Ash Grove re-opened again in 2000 for use by the London Buses company East Thames Buses which took over the former Harris Bus routes after that company ran into financial difficulties. East Thames Buses later moved to new premises at Mandela Way. CT Plus used the garage yard to house its routes won in the London area.

Arriva London used the depot as the base for their new Mercedes-Benz Citaro articulated buses for route 38 following the conversion from AEC Routemasters in November 2005. This has ended following the route's conversion back to double-deck operation, but routes 78 and 168 have been transferred to operate from the garage.
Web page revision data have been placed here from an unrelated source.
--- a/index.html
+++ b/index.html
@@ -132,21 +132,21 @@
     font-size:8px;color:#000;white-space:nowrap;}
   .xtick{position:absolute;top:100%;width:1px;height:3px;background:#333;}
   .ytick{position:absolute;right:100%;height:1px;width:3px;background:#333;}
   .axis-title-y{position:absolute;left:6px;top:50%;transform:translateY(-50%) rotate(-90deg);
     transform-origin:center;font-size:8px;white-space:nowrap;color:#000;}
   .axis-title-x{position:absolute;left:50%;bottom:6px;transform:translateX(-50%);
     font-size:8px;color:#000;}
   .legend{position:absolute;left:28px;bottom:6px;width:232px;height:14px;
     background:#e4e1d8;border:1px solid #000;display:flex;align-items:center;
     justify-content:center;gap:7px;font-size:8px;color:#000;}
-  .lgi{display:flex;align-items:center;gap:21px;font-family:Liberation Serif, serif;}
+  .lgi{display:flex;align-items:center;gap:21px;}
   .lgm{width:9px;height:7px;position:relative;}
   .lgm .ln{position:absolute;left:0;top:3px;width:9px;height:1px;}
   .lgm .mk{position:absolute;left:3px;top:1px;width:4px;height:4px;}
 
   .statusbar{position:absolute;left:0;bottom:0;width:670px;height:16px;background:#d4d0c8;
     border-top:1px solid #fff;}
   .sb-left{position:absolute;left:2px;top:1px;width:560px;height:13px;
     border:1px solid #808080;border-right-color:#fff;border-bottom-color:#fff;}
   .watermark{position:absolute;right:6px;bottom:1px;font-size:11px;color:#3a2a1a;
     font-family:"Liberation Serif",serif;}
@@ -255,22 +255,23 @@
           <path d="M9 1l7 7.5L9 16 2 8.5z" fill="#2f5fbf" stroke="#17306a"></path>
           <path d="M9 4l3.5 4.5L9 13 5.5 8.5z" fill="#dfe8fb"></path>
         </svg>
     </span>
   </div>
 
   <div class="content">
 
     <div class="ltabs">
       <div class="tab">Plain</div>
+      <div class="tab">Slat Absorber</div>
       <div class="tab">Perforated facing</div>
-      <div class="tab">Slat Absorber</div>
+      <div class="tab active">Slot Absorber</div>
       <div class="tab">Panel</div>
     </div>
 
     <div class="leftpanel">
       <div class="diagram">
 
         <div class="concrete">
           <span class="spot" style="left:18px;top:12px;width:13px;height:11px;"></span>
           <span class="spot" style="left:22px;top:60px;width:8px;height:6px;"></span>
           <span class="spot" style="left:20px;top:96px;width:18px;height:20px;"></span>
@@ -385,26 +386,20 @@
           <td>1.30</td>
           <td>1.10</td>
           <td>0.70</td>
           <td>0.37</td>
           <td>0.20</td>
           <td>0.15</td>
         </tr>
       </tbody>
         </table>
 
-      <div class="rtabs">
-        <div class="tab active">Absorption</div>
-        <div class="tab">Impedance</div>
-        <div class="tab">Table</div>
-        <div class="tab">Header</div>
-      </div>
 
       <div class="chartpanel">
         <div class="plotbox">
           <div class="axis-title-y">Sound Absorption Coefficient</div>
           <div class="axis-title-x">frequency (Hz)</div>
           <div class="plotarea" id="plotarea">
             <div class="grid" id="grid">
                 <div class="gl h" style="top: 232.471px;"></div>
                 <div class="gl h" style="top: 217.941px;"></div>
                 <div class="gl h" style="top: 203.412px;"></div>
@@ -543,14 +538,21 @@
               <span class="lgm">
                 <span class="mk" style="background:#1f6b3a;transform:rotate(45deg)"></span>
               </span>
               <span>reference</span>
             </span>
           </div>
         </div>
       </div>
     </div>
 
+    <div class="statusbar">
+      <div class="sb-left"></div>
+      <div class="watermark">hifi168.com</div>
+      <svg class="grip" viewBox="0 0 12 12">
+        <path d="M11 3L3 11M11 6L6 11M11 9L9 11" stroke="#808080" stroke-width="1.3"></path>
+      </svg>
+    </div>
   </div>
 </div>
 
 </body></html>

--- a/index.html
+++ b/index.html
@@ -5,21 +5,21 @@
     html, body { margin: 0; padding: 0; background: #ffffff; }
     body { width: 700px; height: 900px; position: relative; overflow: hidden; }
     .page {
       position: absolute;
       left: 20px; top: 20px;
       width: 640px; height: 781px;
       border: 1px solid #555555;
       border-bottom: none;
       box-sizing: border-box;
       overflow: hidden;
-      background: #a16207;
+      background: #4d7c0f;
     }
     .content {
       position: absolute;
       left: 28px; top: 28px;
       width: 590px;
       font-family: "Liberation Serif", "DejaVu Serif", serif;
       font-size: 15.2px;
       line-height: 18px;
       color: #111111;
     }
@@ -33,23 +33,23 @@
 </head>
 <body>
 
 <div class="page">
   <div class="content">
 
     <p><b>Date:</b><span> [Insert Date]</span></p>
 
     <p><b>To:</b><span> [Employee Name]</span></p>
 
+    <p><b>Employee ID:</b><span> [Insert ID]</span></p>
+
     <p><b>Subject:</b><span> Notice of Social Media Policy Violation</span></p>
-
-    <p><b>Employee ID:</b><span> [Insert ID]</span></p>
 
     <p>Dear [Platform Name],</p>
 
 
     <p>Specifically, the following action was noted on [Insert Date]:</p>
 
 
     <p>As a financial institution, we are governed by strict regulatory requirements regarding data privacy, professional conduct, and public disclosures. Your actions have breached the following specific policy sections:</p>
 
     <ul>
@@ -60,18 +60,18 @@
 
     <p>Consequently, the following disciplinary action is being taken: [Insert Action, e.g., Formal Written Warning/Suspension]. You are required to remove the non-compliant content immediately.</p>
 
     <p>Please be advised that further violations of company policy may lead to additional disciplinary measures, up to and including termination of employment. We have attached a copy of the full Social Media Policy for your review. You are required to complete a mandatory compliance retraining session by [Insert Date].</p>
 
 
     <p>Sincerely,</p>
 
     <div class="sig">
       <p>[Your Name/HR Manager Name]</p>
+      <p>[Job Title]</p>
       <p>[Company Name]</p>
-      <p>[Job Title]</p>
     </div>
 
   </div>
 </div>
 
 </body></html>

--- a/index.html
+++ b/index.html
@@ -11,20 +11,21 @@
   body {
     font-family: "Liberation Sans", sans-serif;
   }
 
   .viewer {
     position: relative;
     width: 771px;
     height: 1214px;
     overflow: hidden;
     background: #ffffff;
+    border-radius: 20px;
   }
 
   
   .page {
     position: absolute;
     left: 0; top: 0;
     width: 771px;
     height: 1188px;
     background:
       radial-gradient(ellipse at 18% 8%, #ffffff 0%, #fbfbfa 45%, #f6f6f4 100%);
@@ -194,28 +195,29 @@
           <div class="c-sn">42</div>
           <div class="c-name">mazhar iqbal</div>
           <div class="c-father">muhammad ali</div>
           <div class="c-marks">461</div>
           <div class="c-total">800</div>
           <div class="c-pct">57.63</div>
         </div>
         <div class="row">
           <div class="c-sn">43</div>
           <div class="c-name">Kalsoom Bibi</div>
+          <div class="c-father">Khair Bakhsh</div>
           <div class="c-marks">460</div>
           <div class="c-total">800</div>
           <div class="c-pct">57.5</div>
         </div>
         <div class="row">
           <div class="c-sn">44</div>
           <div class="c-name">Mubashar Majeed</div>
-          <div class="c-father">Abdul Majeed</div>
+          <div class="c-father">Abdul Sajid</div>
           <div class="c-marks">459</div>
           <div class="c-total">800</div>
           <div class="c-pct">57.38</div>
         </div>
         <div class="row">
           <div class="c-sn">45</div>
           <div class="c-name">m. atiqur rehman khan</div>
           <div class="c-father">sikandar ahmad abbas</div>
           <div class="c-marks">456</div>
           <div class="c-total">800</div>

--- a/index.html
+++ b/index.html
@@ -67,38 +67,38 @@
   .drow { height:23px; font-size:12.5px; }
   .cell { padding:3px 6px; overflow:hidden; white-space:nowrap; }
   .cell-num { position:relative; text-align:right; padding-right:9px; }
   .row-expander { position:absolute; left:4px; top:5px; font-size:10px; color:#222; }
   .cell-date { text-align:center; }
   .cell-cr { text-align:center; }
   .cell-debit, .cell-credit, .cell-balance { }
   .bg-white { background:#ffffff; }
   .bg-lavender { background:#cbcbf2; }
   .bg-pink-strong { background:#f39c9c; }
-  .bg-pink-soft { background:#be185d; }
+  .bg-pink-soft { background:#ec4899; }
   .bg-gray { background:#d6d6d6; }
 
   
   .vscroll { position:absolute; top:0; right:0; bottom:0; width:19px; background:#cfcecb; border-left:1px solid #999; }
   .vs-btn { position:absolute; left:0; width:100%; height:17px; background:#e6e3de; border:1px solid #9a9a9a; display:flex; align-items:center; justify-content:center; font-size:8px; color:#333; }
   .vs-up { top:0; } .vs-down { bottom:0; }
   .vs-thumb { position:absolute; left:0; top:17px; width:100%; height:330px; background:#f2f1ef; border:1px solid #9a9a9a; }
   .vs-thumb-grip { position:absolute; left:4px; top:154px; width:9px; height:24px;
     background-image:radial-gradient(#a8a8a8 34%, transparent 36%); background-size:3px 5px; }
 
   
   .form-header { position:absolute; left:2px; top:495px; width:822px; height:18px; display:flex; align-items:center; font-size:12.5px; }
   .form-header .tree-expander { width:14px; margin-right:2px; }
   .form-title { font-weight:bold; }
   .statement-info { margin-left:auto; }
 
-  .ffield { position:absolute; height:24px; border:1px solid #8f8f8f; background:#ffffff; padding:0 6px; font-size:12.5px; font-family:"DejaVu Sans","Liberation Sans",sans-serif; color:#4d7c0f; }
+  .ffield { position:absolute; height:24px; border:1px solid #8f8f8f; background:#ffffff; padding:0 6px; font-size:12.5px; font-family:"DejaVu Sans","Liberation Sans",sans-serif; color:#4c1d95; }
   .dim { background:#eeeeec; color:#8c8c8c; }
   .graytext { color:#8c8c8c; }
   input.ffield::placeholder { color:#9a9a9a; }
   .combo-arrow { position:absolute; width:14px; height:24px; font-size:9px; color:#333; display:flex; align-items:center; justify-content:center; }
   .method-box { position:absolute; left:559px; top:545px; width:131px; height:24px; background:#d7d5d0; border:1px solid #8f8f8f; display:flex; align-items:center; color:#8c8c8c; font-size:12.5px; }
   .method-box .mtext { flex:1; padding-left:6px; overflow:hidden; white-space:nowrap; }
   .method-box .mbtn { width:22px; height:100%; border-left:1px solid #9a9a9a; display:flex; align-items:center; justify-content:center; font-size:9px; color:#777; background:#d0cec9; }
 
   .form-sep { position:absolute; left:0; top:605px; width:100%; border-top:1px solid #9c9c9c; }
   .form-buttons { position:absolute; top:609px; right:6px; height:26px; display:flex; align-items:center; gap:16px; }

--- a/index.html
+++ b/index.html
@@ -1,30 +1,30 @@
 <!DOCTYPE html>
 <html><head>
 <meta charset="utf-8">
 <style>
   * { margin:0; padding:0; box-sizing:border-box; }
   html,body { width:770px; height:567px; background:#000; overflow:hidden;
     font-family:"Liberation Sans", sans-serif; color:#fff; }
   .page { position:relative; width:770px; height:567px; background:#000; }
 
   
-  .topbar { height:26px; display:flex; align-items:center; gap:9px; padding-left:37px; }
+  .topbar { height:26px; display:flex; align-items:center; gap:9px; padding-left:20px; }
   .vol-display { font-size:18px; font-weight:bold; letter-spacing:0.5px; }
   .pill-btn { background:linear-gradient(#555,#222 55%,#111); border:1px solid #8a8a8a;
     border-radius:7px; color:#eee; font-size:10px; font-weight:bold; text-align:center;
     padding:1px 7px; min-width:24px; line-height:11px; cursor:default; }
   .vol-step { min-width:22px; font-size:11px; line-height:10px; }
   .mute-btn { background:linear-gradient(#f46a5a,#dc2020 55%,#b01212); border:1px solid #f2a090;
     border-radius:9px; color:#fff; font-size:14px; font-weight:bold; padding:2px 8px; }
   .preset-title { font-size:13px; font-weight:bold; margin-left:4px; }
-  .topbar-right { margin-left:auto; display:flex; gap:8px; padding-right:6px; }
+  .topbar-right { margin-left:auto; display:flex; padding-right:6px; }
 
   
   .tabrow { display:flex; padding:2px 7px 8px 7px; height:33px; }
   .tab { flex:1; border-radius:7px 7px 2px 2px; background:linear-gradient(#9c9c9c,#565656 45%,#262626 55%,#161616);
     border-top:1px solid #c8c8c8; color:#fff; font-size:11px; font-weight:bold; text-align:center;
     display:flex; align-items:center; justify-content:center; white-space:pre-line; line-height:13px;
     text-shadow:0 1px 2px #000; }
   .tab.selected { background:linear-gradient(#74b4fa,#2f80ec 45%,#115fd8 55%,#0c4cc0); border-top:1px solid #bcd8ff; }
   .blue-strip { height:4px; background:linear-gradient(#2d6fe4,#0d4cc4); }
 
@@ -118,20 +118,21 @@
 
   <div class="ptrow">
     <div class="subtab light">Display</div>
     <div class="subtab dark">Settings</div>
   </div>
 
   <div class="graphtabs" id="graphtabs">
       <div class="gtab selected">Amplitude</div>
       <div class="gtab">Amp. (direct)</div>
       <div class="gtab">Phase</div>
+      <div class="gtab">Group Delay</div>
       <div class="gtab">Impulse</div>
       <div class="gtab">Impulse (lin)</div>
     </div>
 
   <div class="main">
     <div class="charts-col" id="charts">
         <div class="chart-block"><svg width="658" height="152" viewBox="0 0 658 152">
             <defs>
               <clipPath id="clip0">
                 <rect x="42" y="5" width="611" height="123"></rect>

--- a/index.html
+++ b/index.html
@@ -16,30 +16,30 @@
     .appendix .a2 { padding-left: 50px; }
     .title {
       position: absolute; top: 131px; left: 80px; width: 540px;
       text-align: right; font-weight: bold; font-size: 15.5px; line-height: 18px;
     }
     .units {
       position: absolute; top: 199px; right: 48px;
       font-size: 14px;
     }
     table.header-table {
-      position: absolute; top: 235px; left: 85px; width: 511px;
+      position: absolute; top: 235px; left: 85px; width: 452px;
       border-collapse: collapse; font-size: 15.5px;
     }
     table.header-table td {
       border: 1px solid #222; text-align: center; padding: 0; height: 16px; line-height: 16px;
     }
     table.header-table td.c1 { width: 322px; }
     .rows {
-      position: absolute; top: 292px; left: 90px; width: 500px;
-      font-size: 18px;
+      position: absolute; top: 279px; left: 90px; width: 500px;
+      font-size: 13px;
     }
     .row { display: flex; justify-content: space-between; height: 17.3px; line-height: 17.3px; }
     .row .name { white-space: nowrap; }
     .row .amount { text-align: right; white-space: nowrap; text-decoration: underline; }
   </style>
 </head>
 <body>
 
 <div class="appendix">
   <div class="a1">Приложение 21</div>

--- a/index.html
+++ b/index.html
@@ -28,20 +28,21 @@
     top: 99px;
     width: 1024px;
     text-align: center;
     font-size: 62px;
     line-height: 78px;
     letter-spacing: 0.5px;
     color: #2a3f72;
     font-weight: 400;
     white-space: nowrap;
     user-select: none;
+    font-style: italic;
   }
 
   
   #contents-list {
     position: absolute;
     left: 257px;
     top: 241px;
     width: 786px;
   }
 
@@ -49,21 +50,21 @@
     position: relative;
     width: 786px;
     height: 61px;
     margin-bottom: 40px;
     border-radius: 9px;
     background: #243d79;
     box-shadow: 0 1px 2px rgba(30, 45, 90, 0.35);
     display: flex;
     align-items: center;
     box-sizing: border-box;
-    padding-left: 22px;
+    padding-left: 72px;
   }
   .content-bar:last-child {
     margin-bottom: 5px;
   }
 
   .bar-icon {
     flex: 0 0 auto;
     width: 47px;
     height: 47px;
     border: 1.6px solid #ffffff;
In 2022, CT Plus's part of Ash Grove depot was sold to Stagecoach London as part of CT Plus selling their London operations.

==Industrial relations==
The garage has suffered from a number of industrial relations difficulties in its history. In 1991, London Forest won a group of eleven tendered routes in the Walthamstow area on the basis of very low prices. This led to the company proposing a pay cut of around 18% to all staff, which saw staff at all of its four garages strike. Following these events the company was wound up and the garage closed.

In June 2008, forty CT Plus employees based at the garage protested against the dismissal of a shop steward who had refused to drive a bus with a health and safety defect. October 2010 saw strike action by CT Plus workers in a dispute over pay, although most services were not disrupted significantly.